Hospitals with higher consumer ratings are more likely to comply with imaging price transparency initiatives, according to new research published in the Journal of the American College of Radiology.
It’s been more than a year since the Centers for Medicare & Medicaid Services started requiring providers to publicly post prices for 300 “shoppable” services. As of last fall, 49.5% of hospitals were compliant with the mandate, Neiman Health Policy Institute experts detailed Feb. 18.
Those with better patient-recommendation star ratings (as measured by HCAHPS) had higher compliance rates (odds ratio of 1.7) with the federal mandate. Researchers also unearthed wide variation in charges and cash prices for lumbar spine MRI, with as high as 50-fold differences from one hospital to the next.
“Our data suggest that eight months after the CMS price transparency mandate, only half of hospitals offering lumbar spine MRI were compliant,” Gelareh Sadigh, MD, with the Department of Radiology and Imaging Sciences at Atlanta-based Emory University, and colleagues wrote. “Since CMS recently increased its $300 daily monetary penalty for noncompliance to $5,500, future studies are necessary to assess whether this higher amount of penalty will facilitate higher hospital compliance,” they added later.

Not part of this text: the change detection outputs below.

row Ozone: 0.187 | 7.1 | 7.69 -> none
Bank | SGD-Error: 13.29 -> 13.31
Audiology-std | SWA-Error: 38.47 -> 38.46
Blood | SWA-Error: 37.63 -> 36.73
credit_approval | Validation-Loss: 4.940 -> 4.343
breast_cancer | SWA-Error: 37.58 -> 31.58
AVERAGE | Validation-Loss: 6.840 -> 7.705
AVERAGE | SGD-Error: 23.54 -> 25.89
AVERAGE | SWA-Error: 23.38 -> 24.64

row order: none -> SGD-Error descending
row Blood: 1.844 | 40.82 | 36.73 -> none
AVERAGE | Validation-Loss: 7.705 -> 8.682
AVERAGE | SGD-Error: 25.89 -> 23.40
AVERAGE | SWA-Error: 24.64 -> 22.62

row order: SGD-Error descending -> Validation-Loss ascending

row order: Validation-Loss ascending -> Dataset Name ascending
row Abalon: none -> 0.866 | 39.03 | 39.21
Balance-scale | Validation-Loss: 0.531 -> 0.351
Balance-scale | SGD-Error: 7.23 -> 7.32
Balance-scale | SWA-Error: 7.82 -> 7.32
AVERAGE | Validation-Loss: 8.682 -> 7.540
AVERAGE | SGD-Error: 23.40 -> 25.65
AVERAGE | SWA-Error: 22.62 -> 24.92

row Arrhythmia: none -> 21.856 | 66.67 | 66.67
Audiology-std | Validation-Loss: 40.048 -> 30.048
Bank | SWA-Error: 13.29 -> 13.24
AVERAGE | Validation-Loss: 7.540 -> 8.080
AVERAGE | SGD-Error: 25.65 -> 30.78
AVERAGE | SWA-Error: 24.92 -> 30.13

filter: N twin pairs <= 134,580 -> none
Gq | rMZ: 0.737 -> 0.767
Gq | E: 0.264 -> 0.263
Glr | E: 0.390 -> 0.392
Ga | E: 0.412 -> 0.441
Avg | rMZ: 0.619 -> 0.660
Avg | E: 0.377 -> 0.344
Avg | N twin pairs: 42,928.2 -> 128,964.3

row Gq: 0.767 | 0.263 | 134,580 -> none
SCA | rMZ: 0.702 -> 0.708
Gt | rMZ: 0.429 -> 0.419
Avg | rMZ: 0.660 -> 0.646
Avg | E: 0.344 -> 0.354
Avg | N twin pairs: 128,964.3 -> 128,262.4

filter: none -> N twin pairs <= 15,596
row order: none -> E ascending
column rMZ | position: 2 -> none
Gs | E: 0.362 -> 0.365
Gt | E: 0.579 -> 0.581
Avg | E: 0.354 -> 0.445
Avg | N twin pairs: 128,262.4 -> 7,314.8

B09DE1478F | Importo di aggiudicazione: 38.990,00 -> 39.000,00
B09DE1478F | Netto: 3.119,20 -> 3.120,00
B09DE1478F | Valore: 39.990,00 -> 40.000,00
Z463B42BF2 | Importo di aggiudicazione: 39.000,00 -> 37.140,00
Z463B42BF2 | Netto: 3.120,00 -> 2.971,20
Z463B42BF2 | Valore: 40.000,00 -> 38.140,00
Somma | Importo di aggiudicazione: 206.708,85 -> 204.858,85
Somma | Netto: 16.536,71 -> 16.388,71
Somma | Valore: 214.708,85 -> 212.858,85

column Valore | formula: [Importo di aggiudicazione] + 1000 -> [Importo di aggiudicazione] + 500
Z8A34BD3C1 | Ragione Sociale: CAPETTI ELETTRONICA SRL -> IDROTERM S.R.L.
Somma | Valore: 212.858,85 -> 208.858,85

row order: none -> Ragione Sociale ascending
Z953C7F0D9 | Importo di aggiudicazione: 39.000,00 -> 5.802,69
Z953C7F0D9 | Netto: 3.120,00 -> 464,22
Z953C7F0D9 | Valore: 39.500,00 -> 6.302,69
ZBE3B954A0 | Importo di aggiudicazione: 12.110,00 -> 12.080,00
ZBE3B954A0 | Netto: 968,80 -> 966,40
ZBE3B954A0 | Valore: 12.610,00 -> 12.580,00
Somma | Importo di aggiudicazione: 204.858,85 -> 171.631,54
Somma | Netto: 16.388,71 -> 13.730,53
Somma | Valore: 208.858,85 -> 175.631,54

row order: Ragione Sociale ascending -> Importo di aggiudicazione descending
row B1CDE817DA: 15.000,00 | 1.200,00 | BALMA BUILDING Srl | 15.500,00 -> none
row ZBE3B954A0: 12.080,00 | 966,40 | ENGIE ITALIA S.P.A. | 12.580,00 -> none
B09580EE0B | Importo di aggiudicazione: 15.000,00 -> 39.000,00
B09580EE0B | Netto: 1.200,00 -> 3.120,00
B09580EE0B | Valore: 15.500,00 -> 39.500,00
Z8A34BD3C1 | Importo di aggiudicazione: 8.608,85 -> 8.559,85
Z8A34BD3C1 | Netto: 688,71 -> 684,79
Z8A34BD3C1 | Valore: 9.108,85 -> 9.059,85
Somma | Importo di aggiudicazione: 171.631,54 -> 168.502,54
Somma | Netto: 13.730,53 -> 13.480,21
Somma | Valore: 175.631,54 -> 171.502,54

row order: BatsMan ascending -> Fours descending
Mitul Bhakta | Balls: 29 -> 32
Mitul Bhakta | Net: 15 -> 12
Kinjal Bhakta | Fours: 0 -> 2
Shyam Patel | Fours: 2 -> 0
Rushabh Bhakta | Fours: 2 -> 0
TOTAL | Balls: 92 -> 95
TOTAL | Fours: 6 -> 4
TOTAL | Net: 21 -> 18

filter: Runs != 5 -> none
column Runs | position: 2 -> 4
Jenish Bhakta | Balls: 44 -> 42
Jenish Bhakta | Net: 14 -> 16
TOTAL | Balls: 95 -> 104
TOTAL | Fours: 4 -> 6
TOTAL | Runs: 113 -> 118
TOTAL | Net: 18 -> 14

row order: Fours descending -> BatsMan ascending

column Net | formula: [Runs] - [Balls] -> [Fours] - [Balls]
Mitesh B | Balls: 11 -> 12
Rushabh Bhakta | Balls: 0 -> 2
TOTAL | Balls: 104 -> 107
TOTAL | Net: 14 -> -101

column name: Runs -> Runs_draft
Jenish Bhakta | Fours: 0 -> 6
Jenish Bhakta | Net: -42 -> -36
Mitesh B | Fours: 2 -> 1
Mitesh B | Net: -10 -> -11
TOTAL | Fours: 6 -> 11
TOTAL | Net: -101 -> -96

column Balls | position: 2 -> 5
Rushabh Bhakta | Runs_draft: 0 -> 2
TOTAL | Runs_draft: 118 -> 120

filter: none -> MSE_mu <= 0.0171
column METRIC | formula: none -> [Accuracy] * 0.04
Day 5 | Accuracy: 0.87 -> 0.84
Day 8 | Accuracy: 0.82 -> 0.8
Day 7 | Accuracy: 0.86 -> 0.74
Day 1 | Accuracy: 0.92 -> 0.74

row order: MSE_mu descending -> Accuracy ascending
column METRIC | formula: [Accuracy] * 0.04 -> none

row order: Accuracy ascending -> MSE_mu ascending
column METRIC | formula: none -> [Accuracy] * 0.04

For their study, Sadigh et al. manually searched the websites of all hospitals listed in the Medicare Hospital Compare Quality of Care database. They pinpointed those with publicly available OP-8 scores—a CMS imaging quality metric denoting the annual percentage of patients receiving lumbar spine MRI for back pain in an outpatient setting. Researchers determined compliance with the price transparency rule by assessing the online availability of a chargemaster, consumer friendly list of 300 shoppable services/price estimator tool, and listed cash price for lumbar spine MRI.
Altogether, 523 hospitals met the study’s criteria. Those with Hospital Consumer Assessment of Healthcare Providers and Systems (HCAHPS) ratings of 4 or 5 were 70% more likely to be compliant with the price transparency mandate. Meanwhile, institutions with higher Google star ratings had higher cash prices for imaging, the authors found.
“Our results suggest that hospitals that are focused on the patient experience are more likely to comply with price transparency, a patient-centered initiative,” first author Richard Lin said in a statement.